Directions: In this exercise, print only the lines of the records below from the one with "CD_SHF_21-3 | Rendimiento Vector: 11.16" through the one with "column Rendimiento Vector | position: 5 -> 2", inclusive. Pictures are not part of the copy.

_____

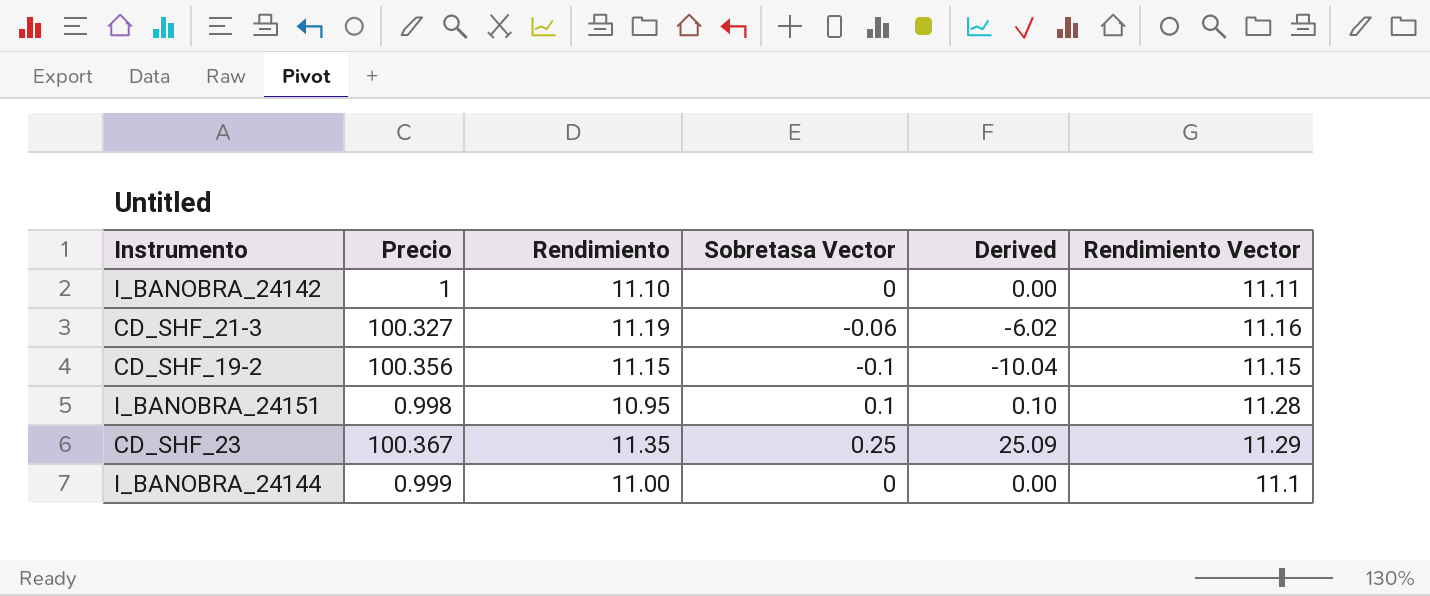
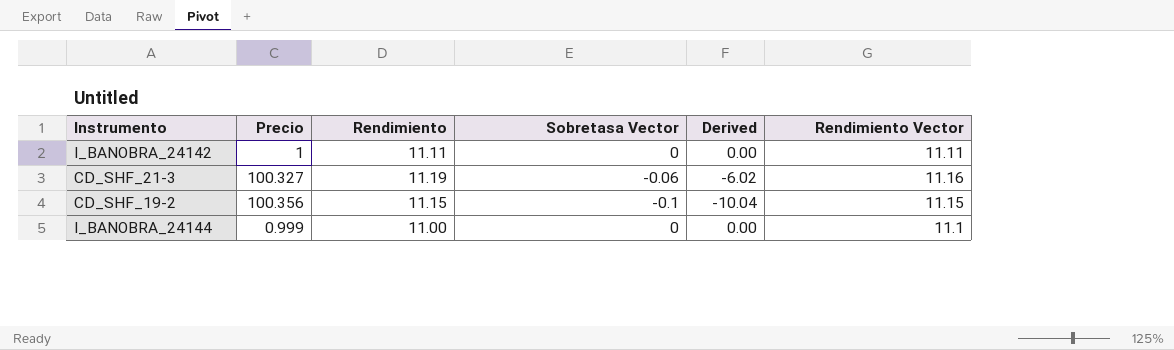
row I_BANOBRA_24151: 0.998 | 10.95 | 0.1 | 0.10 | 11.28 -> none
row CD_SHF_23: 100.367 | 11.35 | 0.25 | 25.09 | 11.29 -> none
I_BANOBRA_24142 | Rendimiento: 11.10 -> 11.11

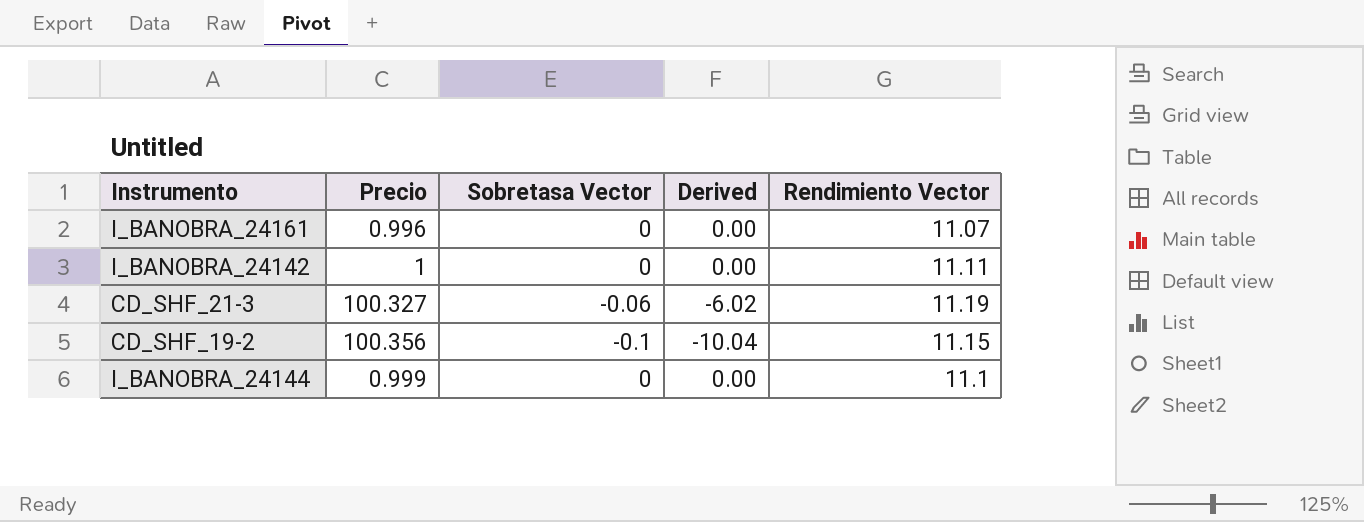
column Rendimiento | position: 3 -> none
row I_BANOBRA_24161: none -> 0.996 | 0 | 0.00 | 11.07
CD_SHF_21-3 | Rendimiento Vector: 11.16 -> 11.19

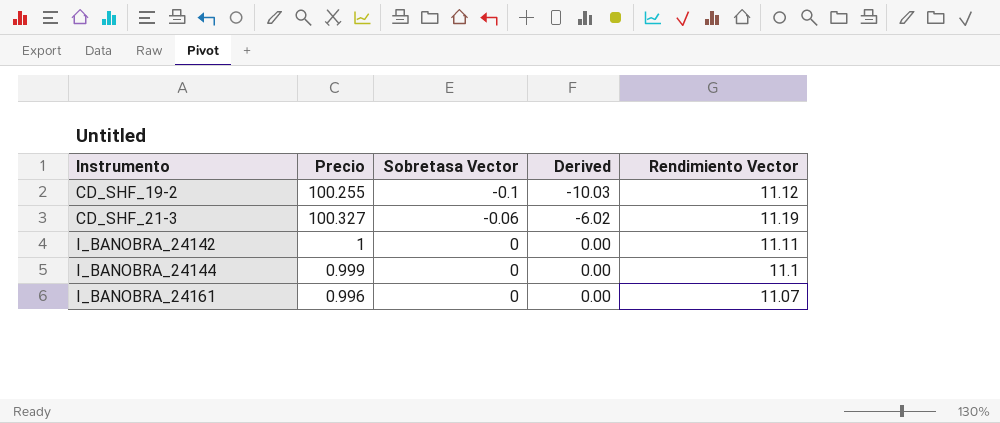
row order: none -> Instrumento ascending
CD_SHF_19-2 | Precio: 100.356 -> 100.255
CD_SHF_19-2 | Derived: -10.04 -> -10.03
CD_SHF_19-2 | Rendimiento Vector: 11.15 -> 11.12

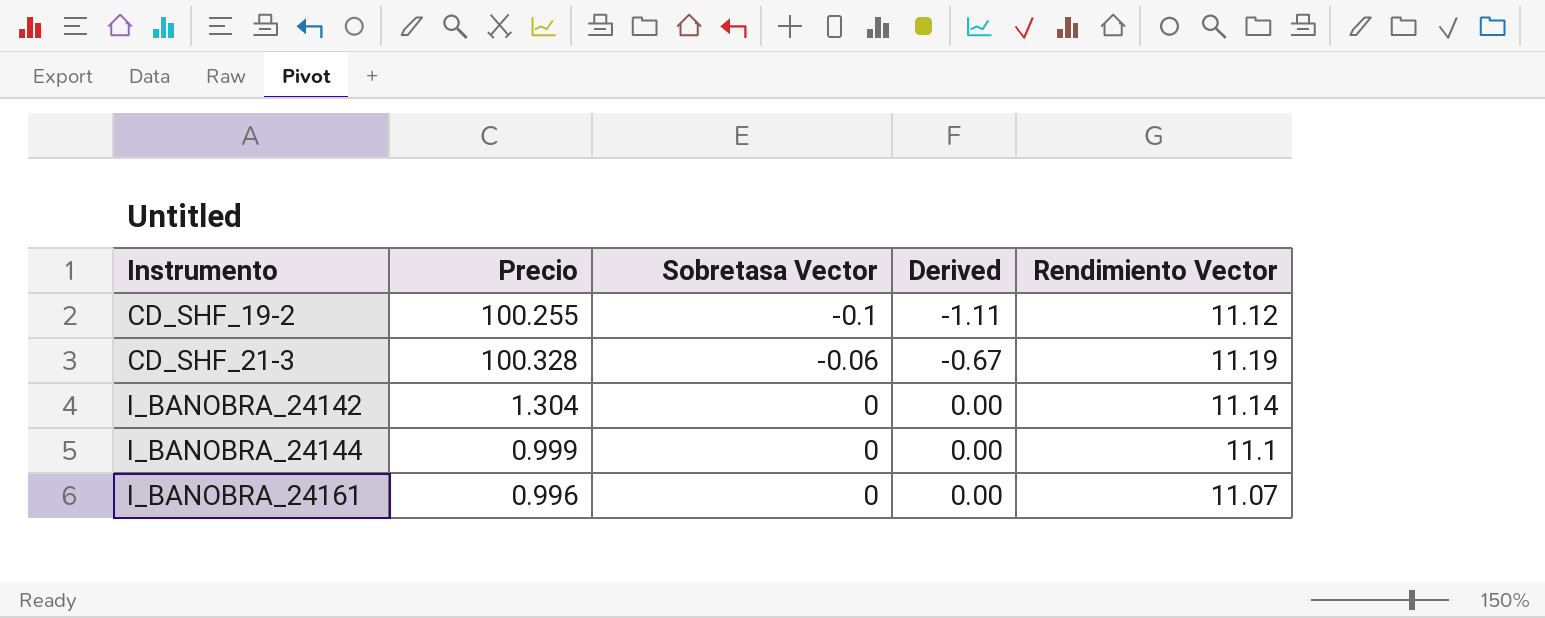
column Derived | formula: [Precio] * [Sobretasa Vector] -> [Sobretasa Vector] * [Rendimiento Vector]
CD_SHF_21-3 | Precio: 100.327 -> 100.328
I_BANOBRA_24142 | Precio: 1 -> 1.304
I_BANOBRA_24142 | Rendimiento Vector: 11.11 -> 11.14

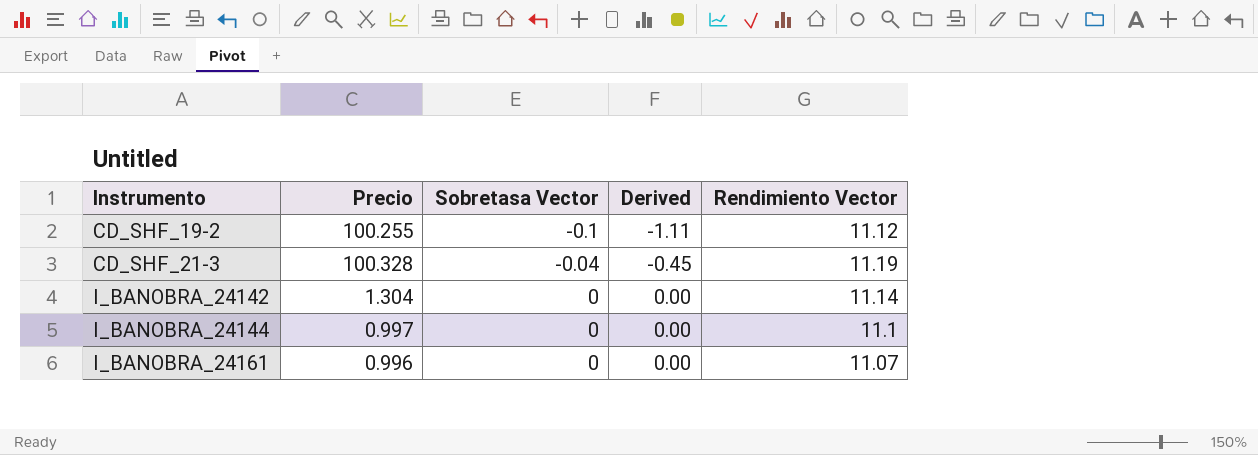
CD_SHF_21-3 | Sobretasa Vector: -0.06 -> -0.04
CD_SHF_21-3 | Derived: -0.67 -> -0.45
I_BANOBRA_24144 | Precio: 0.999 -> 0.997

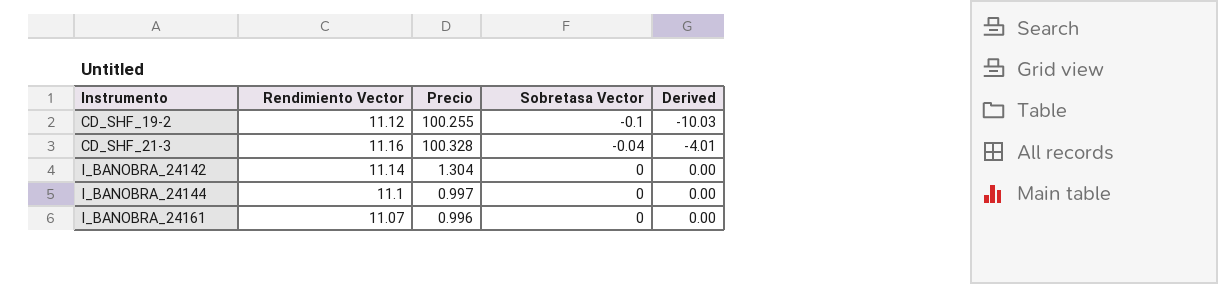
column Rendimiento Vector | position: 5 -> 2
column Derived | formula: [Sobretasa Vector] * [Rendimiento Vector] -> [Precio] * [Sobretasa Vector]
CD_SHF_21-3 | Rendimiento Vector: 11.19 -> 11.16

_____

Answer space:
CD_SHF_21-3 | Rendimiento Vector: 11.16 -> 11.19

row order: none -> Instrumento ascending
CD_SHF_19-2 | Precio: 100.356 -> 100.255
CD_SHF_19-2 | Derived: -10.04 -> -10.03
CD_SHF_19-2 | Rendimiento Vector: 11.15 -> 11.12

column Derived | formula: [Precio] * [Sobretasa Vector] -> [Sobretasa Vector] * [Rendimiento Vector]
CD_SHF_21-3 | Precio: 100.327 -> 100.328
I_BANOBRA_24142 | Precio: 1 -> 1.304
I_BANOBRA_24142 | Rendimiento Vector: 11.11 -> 11.14

CD_SHF_21-3 | Sobretasa Vector: -0.06 -> -0.04
CD_SHF_21-3 | Derived: -0.67 -> -0.45
I_BANOBRA_24144 | Precio: 0.999 -> 0.997

column Rendimiento Vector | position: 5 -> 2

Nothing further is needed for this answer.